First and foremost, we now have an incredible amount of data available. During my early days as a sports fan, the only sources for statistics were trading cards, sports sections of local newspapers and the weekly Sporting News. Baseball cards offered a position player’s defensive position(s); number of at-bats; batting average; and total hits, doubles, triples, homeruns, runs scored and runs batted in for each of the past several seasons. For pitchers we learned of the number of games and innings in which they pitched; their earned run averages; and the total number of wins, losses and saves they earned over the past several seasons. From basketball cards we learned of a player’s defensive positions; his shooting percentage for field goals and free throws; and his total points, rebounds, assists, blocked shots, turnovers and fouls committed for recent seasons. Football and hockey cards provided similar information relevant to their respective sports. Sunday sports pages and the Sporting News offered weekly updates on these measures of performance for the current season (one of the reasons I became a newspaper delivery boy when I was a kid was so that I would have access to these statistics before anyone else in my neighborhood!).
Not Trivial Pursuits
Note that each of the statistics provided on the back of the old trading cards, in the Sunday sports sections or in the Sporting News was either an absolute or a relative frequency with which a player achieved some feat over a season or career. While these measures of player performance did yield some insight, for the thoughtful fan they frequently generated more questions than they answered. Was John Riggins a better runner than Eric Dickerson in poor playing conditions? Was Jack Morris’ high win totals an artifact of pitching for a very good team, or was he a truly great pitcher? At what point should an NHL team that is behind late in a game pull its goalie? How much was the Boston Celtics’ home court advantage worth? Why did the Philadelphia Flyers win almost every home game that Kate Smith opened by singing God Bless America (77 wins, 21 loses, and 4 ties in games that Ms. Smith opened with her rendition of this Irving Berlin classic )? Should Ron Santo be inducted into the National Baseball Hall of Fame?
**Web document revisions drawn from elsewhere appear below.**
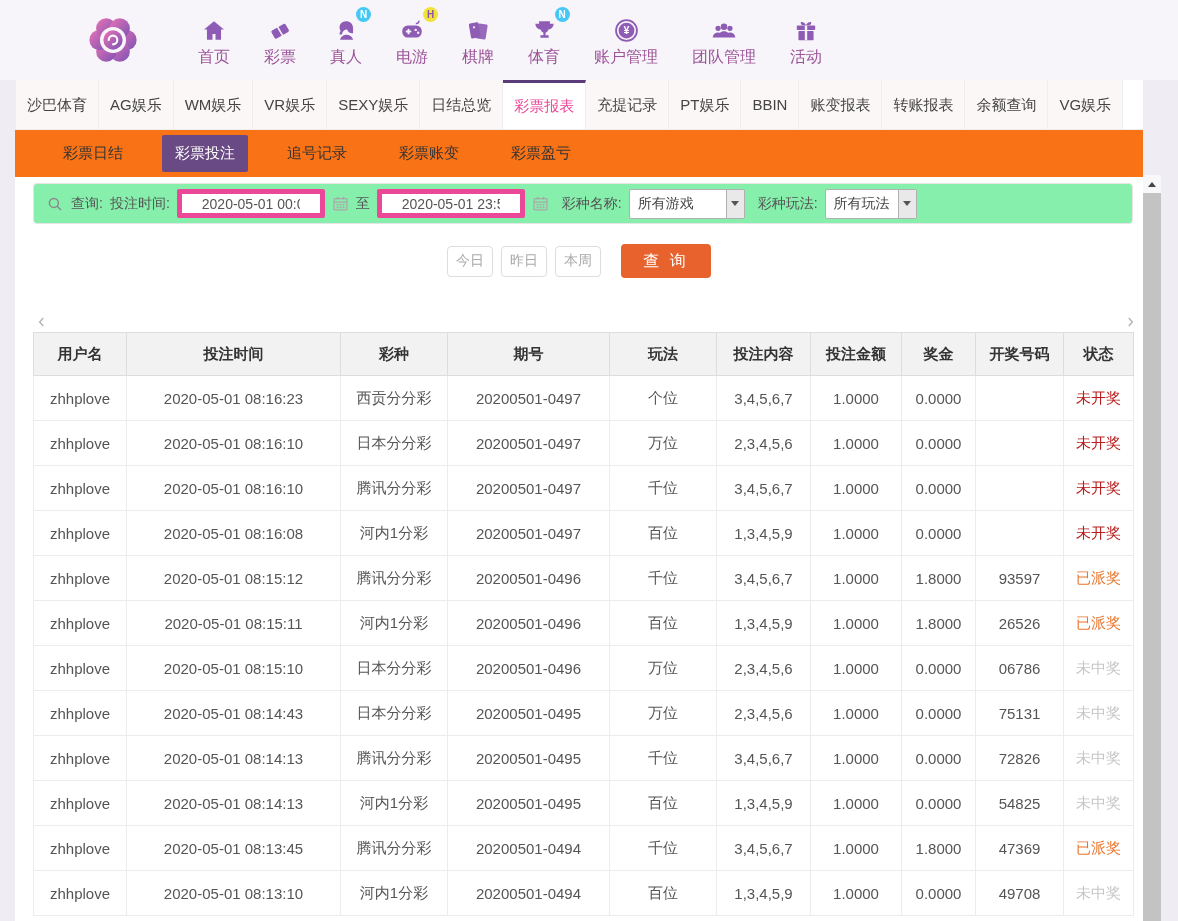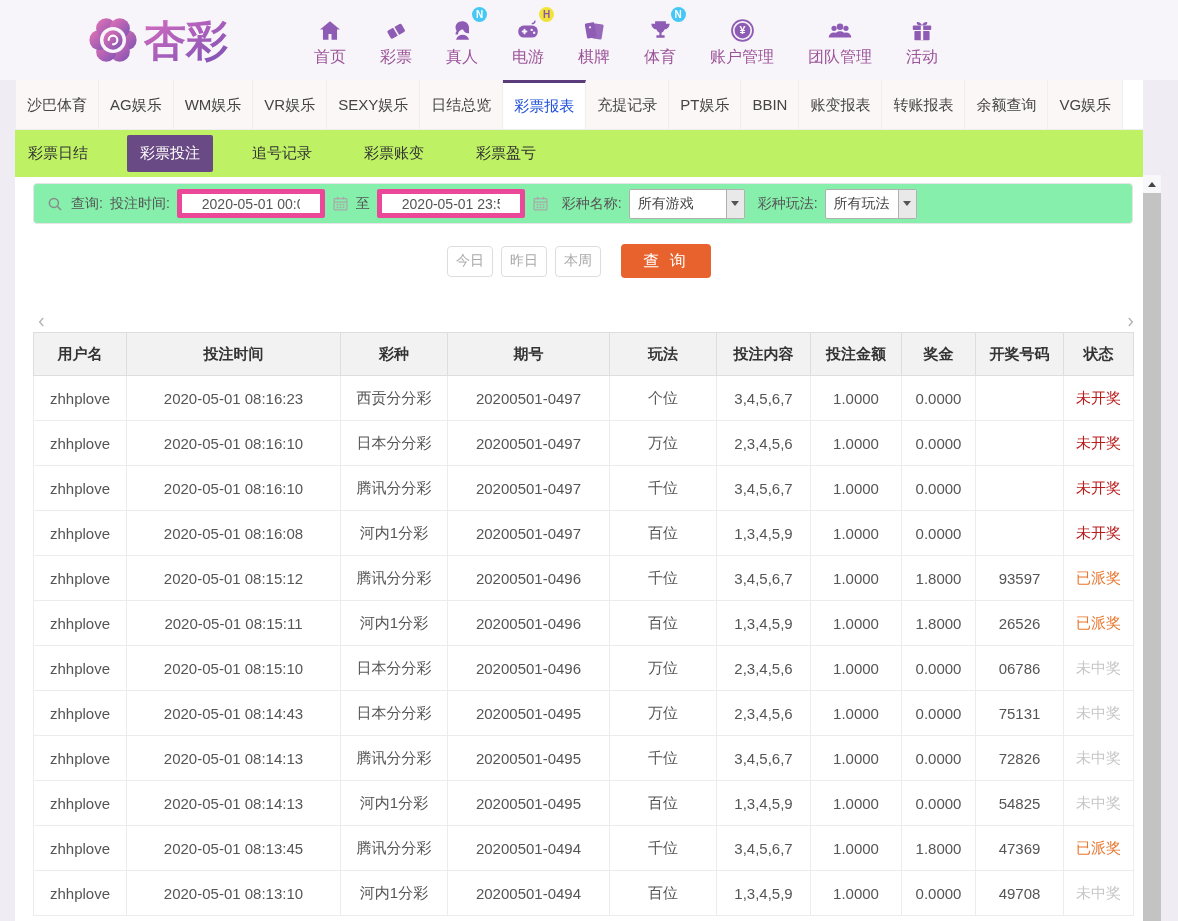"杏彩" span.logo-text { html: <span> <svg> <defs> <linearGradient> <stop></stop> <stop></stop> </linearGradient> </defs> <text>杏彩</text> </svg> </span> -> none }
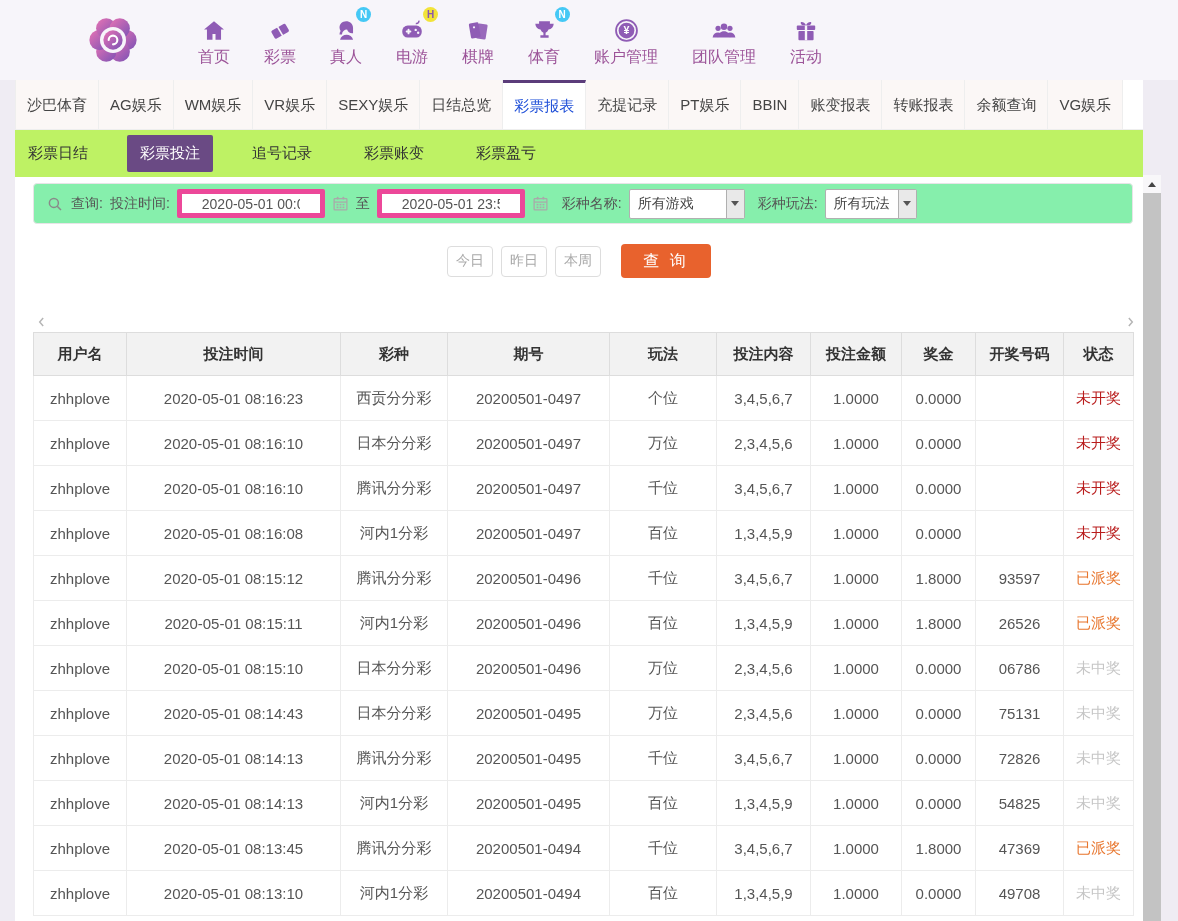"彩票报表" .tab.active { color: #1d4ed8 -> #ec4899 }
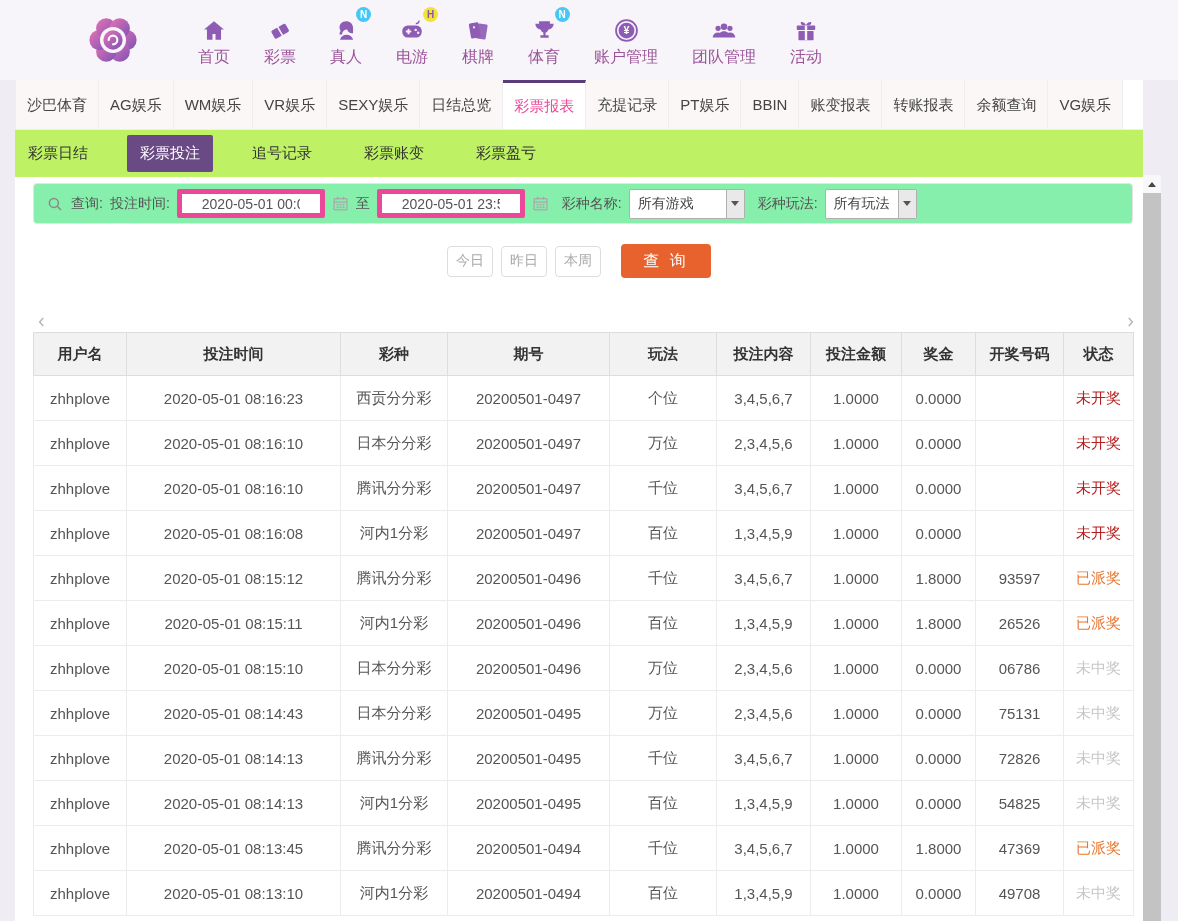"彩票日结" .subtabs { background: #bef264 -> #f97316; padding-left: none -> 35px }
While a newspaper’s daily sports page could provide some relief in the form of summary statistics for individual games, these summaries did not provide the data at the individual play level that would support in-depth analyses of these and other issues. Furthermore, collecting and recording data from daily sports pages for future analyses was a practical impossibility. Fortunately, we now have access to incredibly detailed data that are collected at the individual play level.
This leads us to the second profound change in the analysis of sports data that has occurred over the past half century. While the dramatic growth in electronic storage capabilities has facilitated the collection of these elaborate data sets, the growth in readily available computing power has enabled individuals with an interest in sports problems to perform very sophisticated analyses of these problems. Sports analysts have come a long way from calculation and comparison of simple batting averages and free throw percentages; they now make use of complex analytic methods such as Bayesian statistics, mathematical programming, neural networks, heuristic algorithms, simulation, decision analysis and multivariate statistics to gain insight — often in a highly integrated manner.
These increases in the amount and quality of available data and storage capacity and computational power of computers have served as encouragement of the third profound change in the analysis of sports data that has occurred over the past half century. Students of analytics and quantitative methods, many of whom first realized they were interested in this area of study through their fascination with sports statistics, began applying what they had learned to sports problems. Initially these were simply labors of love, and the producers of these analyses considered sports analytics to be a hobby. Eventually a few of these sports analytics enthusiasts banded together to form the Society for American Baseball Research (SABR) in August 1971 in Cooperstown, N.Y. . This group, which has grown to more than 6,700 members worldwide, gave its members opportunities to publish their findings in journals and books and present their work at annual national and regional conferences.
Late in the same decade, Bill James began publishing his annual series of Baseball Abstracts; these abstracts, which eventually became enormously popular, consisted of several articles summarizing the results of analyses James had executed on data from the most recent major league base-ball season. In publishing his baseball abstracts James coined the term sabermetrics (derived from the acronym SABR); this term is now recognized to mean the mathematical and statistical analysis of baseball records.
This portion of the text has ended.